KOMMENTAR
Keine Anklage, sondern Ansporn
Unfreundliche Ärzte, barsches Personal, lange Wartezeiten: Der Bericht des Patientenombudsvereins aus Schleswig-Holstein enthält abschreckende Beispiele über das, was manchmal in Arztpraxen passiert -Patienten werden oder fühlen sich schlecht behandelt. Der Bericht ist keine einseitige Anklageschrift über ärztliche Verfehlungen, sondern eine Bestandsaufnahme, die jedem Praxisinhaber zu denken geben sollte. Denn die Ombudsleute suchen nach Ursachen für die Kommunikationsstörungen, die sie besonders aus Praxen gemeldet bekommen. Hektik, Stress und Arbeitsverdichtung mögen als Erklärungen dienen, eine Entschuldigung sind sie nicht. So berechtigt ärztliche Klagen über die Bedingungen im Gesundheitswesen sein mögen, so falsch wäre es, die Patienten dafür zu bestrafen. Der hohe Andrang in den Praxen zeigt, dass Ärzte hohes Ansehen genießen.

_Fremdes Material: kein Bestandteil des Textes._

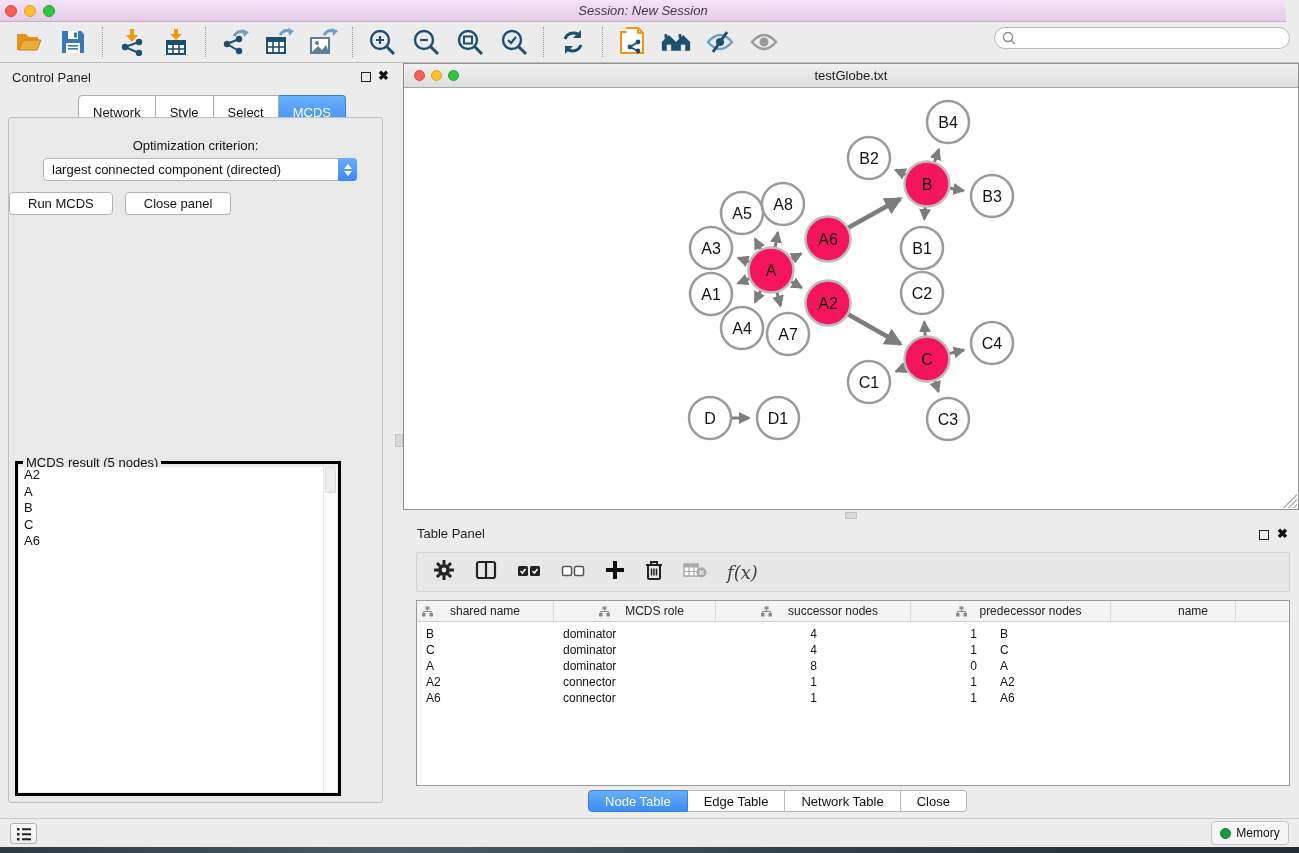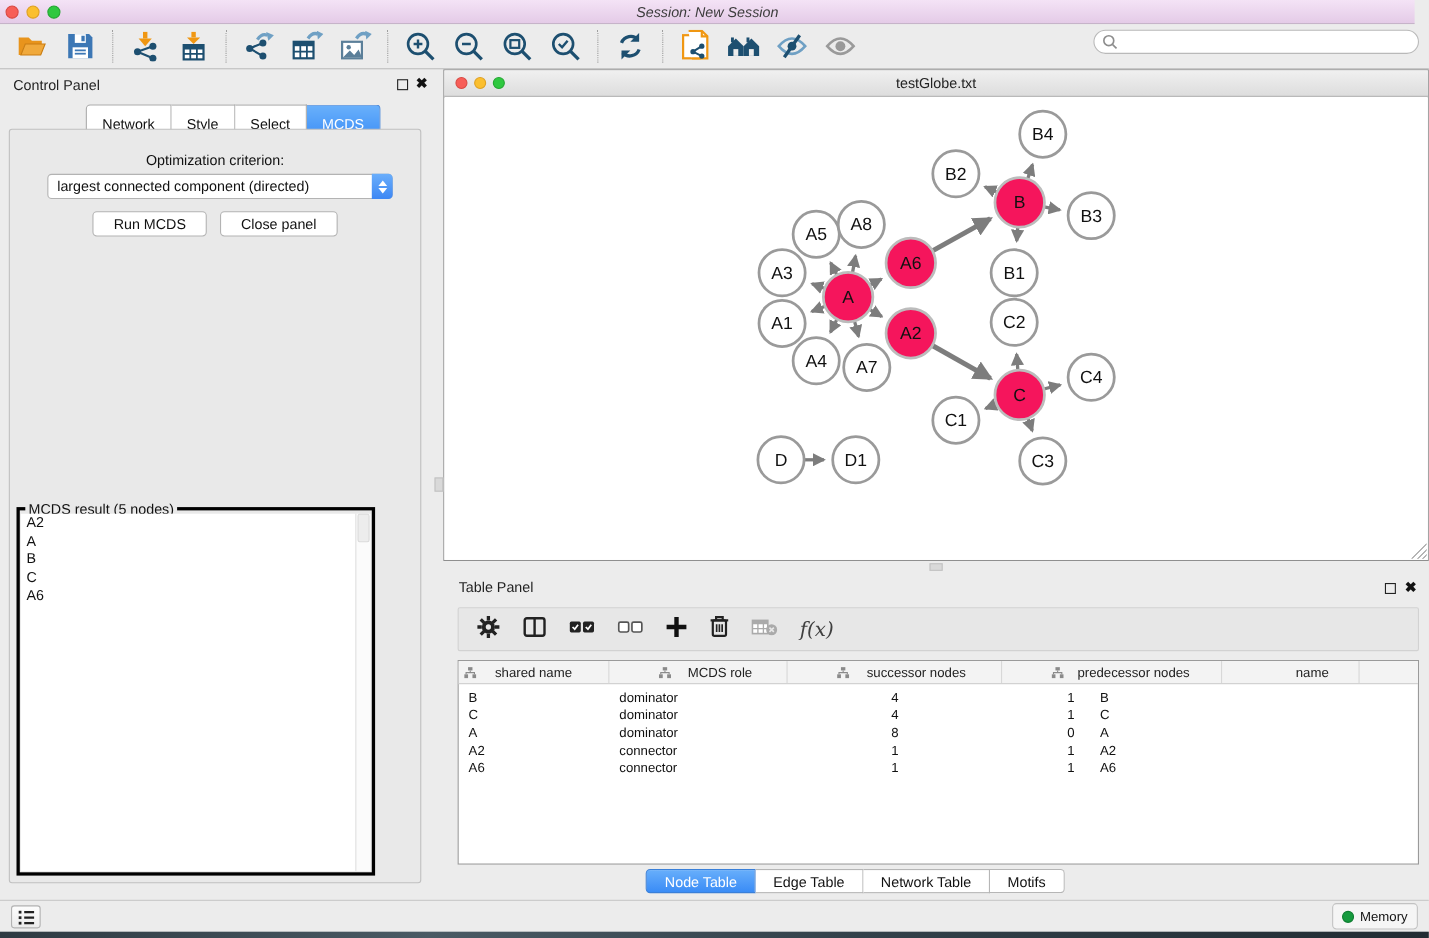"Run MCDS" .btn-row { justify-content: center -> none }
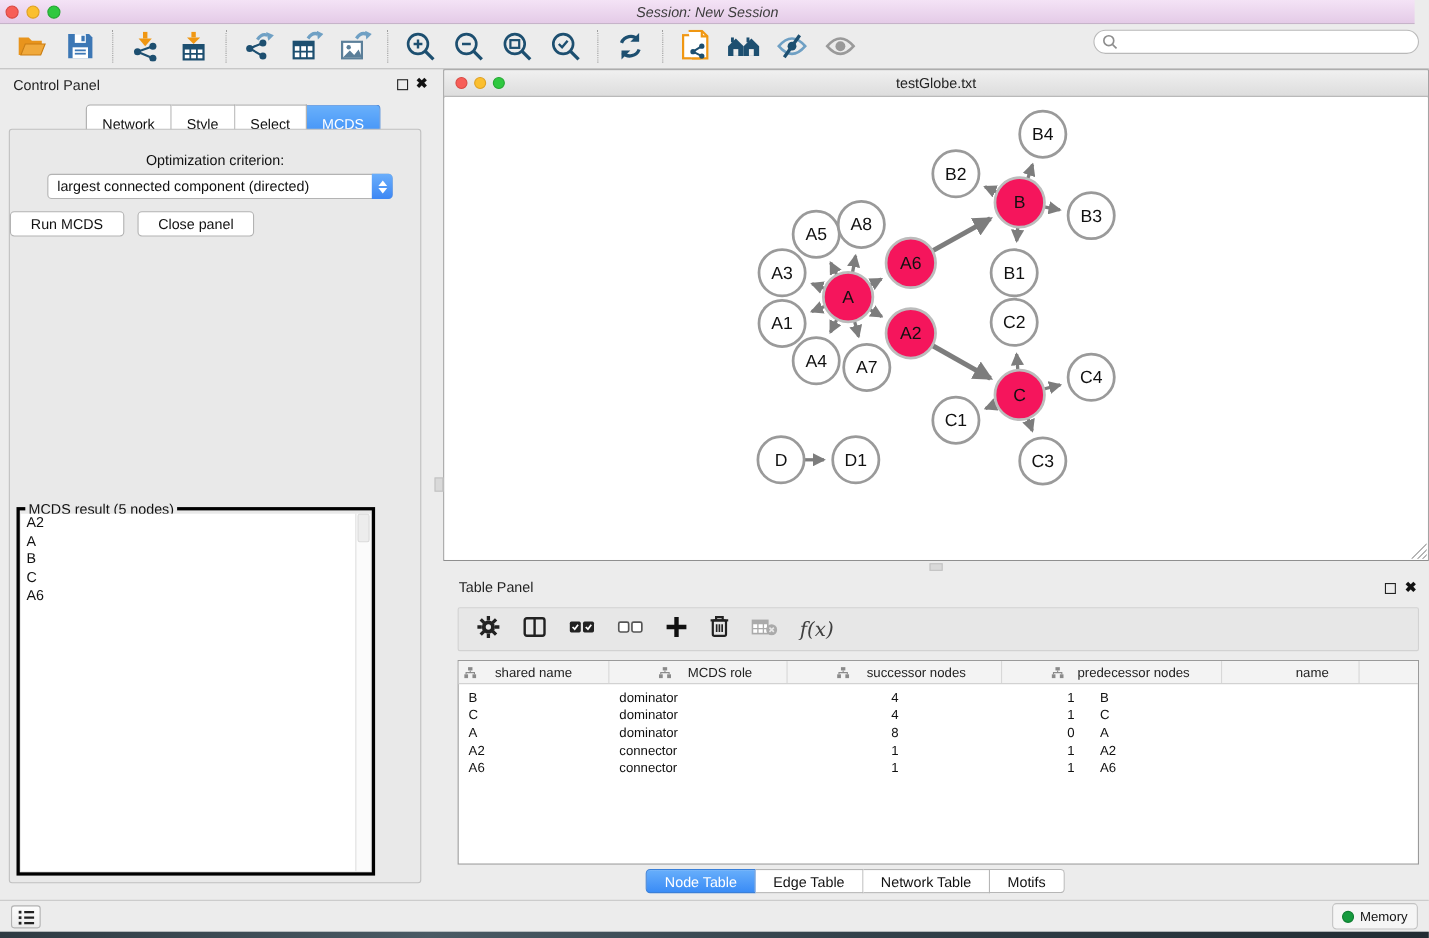"Motifs" div.bt-tab { text: Motifs -> Close }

Zugleich bieten sich aber Apotheker, Heilpraktiker und andere Therapeuten als Ratgeber an und verstehen sich als Alternative. Viele von ihnen haben verstanden, dass sie als Dienstleister mit Patienten nicht so umspringen können wie in den Einzelbeispielen im Bericht. Wie schnell solche Auswüchse zur Generalabrechnung mit Ärzten benutzt werden, zeigt die Kritik der Kassen. Dass Ärzte ihre Patienten nicht mehr verstehen - wie vom Ersatzkassenverband behauptet - ist schlicht falsch. Statt als Anklage sollten die Ärzte den Bericht als Ansporn auffassen, solche Auswüchse abzustellen.